* _TO DO_
Nothing in the data may be changed; retype all of it.

%%

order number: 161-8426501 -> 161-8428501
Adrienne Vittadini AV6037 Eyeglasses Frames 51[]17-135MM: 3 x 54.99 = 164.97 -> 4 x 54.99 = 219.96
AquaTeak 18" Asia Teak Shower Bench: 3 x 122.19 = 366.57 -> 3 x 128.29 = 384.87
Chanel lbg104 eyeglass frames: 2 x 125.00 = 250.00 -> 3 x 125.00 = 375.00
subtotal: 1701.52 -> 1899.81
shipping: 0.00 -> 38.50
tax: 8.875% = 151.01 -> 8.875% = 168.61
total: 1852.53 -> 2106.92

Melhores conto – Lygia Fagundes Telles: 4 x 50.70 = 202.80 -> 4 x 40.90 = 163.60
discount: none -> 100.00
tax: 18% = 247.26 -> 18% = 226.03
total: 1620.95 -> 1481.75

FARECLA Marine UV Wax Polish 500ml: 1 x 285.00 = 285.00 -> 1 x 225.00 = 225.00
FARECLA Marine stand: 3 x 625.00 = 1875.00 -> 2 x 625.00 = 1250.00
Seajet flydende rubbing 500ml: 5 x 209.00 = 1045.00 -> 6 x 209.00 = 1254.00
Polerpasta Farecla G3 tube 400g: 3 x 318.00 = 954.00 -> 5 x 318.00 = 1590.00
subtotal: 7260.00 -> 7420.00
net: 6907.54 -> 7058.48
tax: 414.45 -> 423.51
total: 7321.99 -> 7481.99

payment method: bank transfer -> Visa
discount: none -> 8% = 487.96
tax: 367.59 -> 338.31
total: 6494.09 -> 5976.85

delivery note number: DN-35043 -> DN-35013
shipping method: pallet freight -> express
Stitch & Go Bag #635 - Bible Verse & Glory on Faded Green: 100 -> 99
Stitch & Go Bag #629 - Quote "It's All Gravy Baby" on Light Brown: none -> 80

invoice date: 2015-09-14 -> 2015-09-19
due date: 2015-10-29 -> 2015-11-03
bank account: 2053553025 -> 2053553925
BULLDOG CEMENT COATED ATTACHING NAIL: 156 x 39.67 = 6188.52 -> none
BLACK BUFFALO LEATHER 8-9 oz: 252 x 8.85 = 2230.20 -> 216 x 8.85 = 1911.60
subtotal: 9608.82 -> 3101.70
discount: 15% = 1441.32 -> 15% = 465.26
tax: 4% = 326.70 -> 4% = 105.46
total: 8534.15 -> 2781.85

%%

* _ANSWER TO THIS TASK_
order number: 161-8426501 -> 161-8428501
Adrienne Vittadini AV6037 Eyeglasses Frames 51[]17-135MM: 3 x 54.99 = 164.97 -> 4 x 54.99 = 219.96
AquaTeak 18" Asia Teak Shower Bench: 3 x 122.19 = 366.57 -> 3 x 128.29 = 384.87
Chanel lbg104 eyeglass frames: 2 x 125.00 = 250.00 -> 3 x 125.00 = 375.00
subtotal: 1701.52 -> 1899.81
shipping: 0.00 -> 38.50
tax: 8.875% = 151.01 -> 8.875% = 168.61
total: 1852.53 -> 2106.92

Melhores conto – Lygia Fagundes Telles: 4 x 50.70 = 202.80 -> 4 x 40.90 = 163.60
discount: none -> 100.00
tax: 18% = 247.26 -> 18% = 226.03
total: 1620.95 -> 1481.75

FARECLA Marine UV Wax Polish 500ml: 1 x 285.00 = 285.00 -> 1 x 225.00 = 225.00
FARECLA Marine stand: 3 x 625.00 = 1875.00 -> 2 x 625.00 = 1250.00
Seajet flydende rubbing 500ml: 5 x 209.00 = 1045.00 -> 6 x 209.00 = 1254.00
Polerpasta Farecla G3 tube 400g: 3 x 318.00 = 954.00 -> 5 x 318.00 = 1590.00
subtotal: 7260.00 -> 7420.00
net: 6907.54 -> 7058.48
tax: 414.45 -> 423.51
total: 7321.99 -> 7481.99

payment method: bank transfer -> Visa
discount: none -> 8% = 487.96
tax: 367.59 -> 338.31
total: 6494.09 -> 5976.85

delivery note number: DN-35043 -> DN-35013
shipping method: pallet freight -> express
Stitch & Go Bag #635 - Bible Verse & Glory on Faded Green: 100 -> 99
Stitch & Go Bag #629 - Quote "It's All Gravy Baby" on Light Brown: none -> 80

invoice date: 2015-09-14 -> 2015-09-19
due date: 2015-10-29 -> 2015-11-03
bank account: 2053553025 -> 2053553925
BULLDOG CEMENT COATED ATTACHING NAIL: 156 x 39.67 = 6188.52 -> none
BLACK BUFFALO LEATHER 8-9 oz: 252 x 8.85 = 2230.20 -> 216 x 8.85 = 1911.60
subtotal: 9608.82 -> 3101.70
discount: 15% = 1441.32 -> 15% = 465.26
tax: 4% = 326.70 -> 4% = 105.46
total: 8534.15 -> 2781.85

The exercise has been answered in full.